PROVIDED INFORMATION START

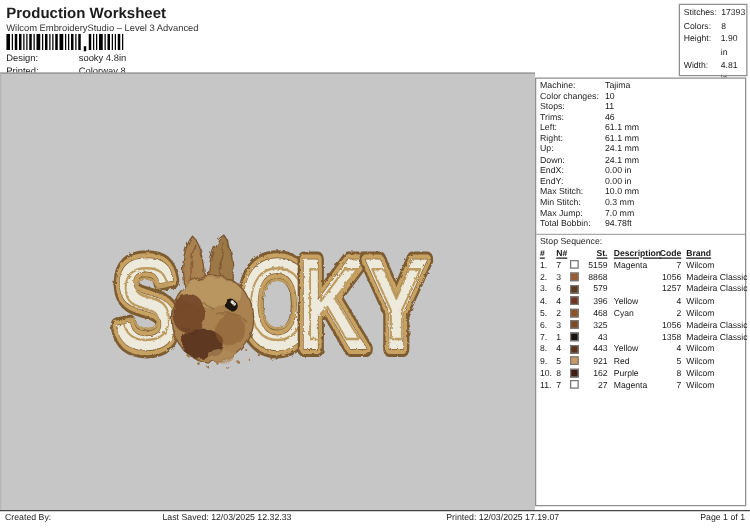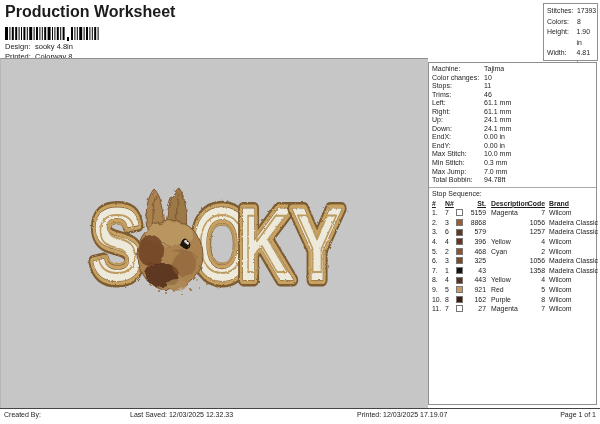"Production Worksheet" .hdr-title { font-size: 16px -> 12px }
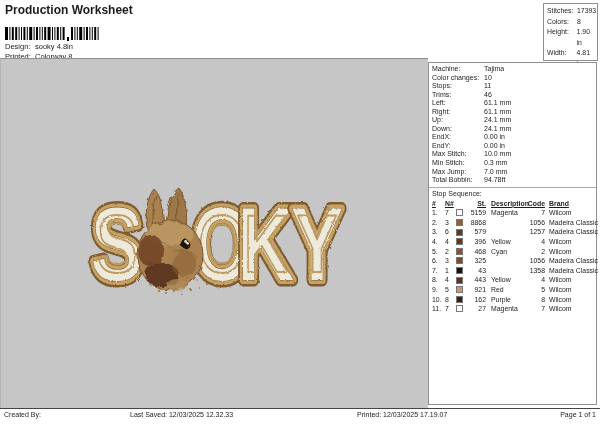"Wilcom EmbroideryStudio – Level 3" div.hdr-sub { html: none -> <div>Wilcom EmbroideryStudio – Level 3 Advanced</div> }
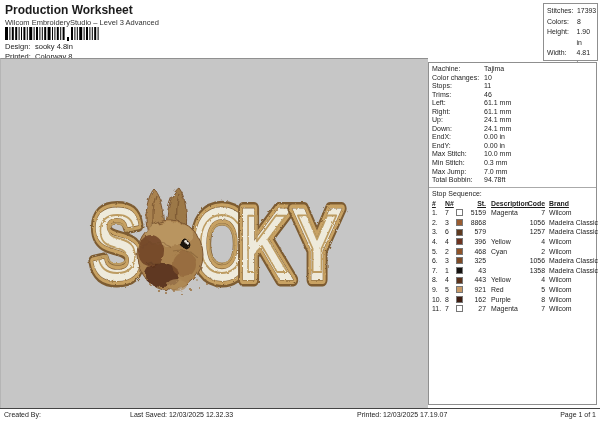"Design:" .kv-row .k { width: 30px -> 58px }
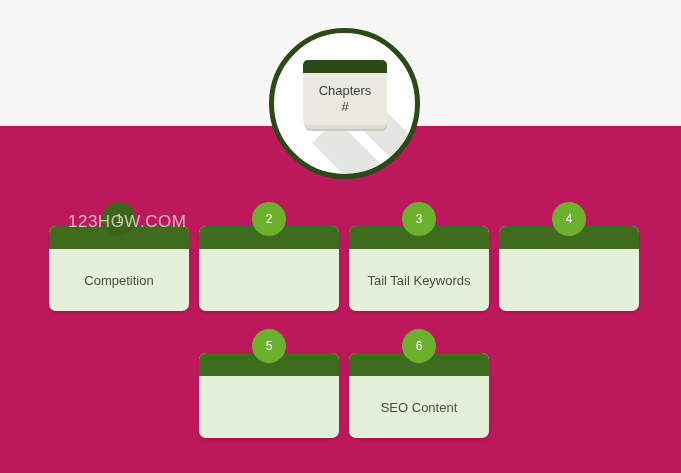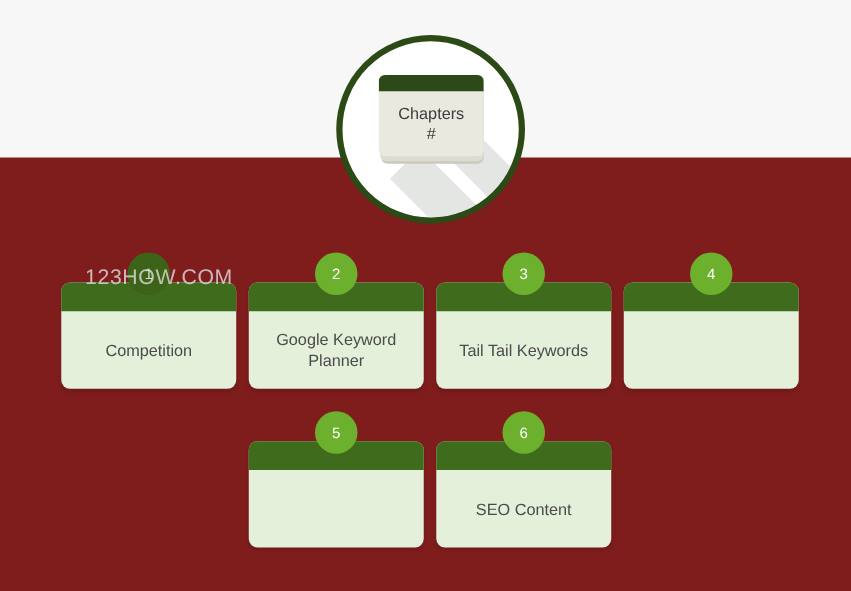"Chapters" #page-root { background: #7f1d1d -> #be185d }
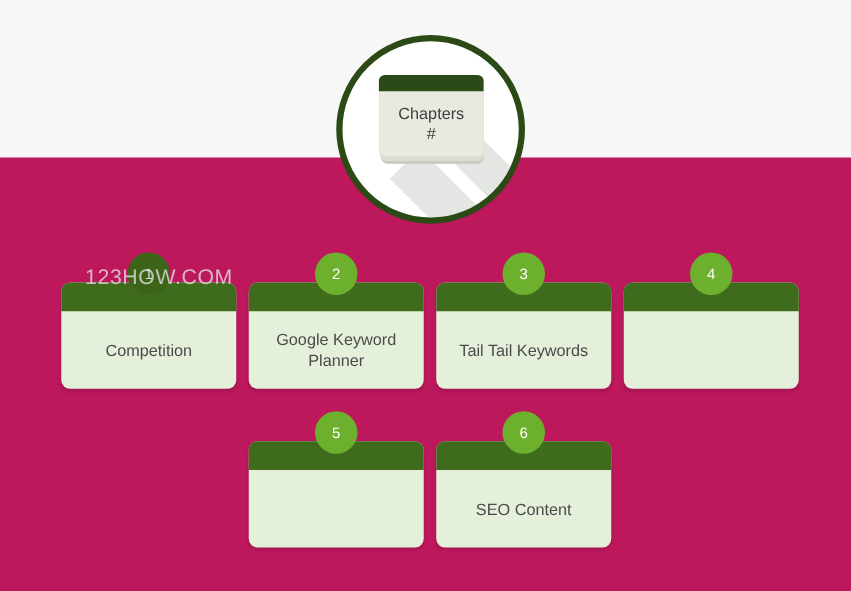"Google Keyword Planner" div.card-body { html: <div>Google Keyword Planner</div> -> none }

PROVIDED INFORMATION END

#### [WORK REQUEST]
Each record above should be restated word for word. The pictures should not appear.

#### [EXERCISE ANSWER]
"Production Worksheet" .hdr-title { font-size: 16px -> 12px }
"Wilcom EmbroideryStudio – Level 3" div.hdr-sub { html: none -> <div>Wilcom EmbroideryStudio – Level 3 Advanced</div> }
"Design:" .kv-row .k { width: 30px -> 58px }
"Chapters" #page-root { background: #7f1d1d -> #be185d }
"Google Keyword Planner" div.card-body { html: <div>Google Keyword Planner</div> -> none }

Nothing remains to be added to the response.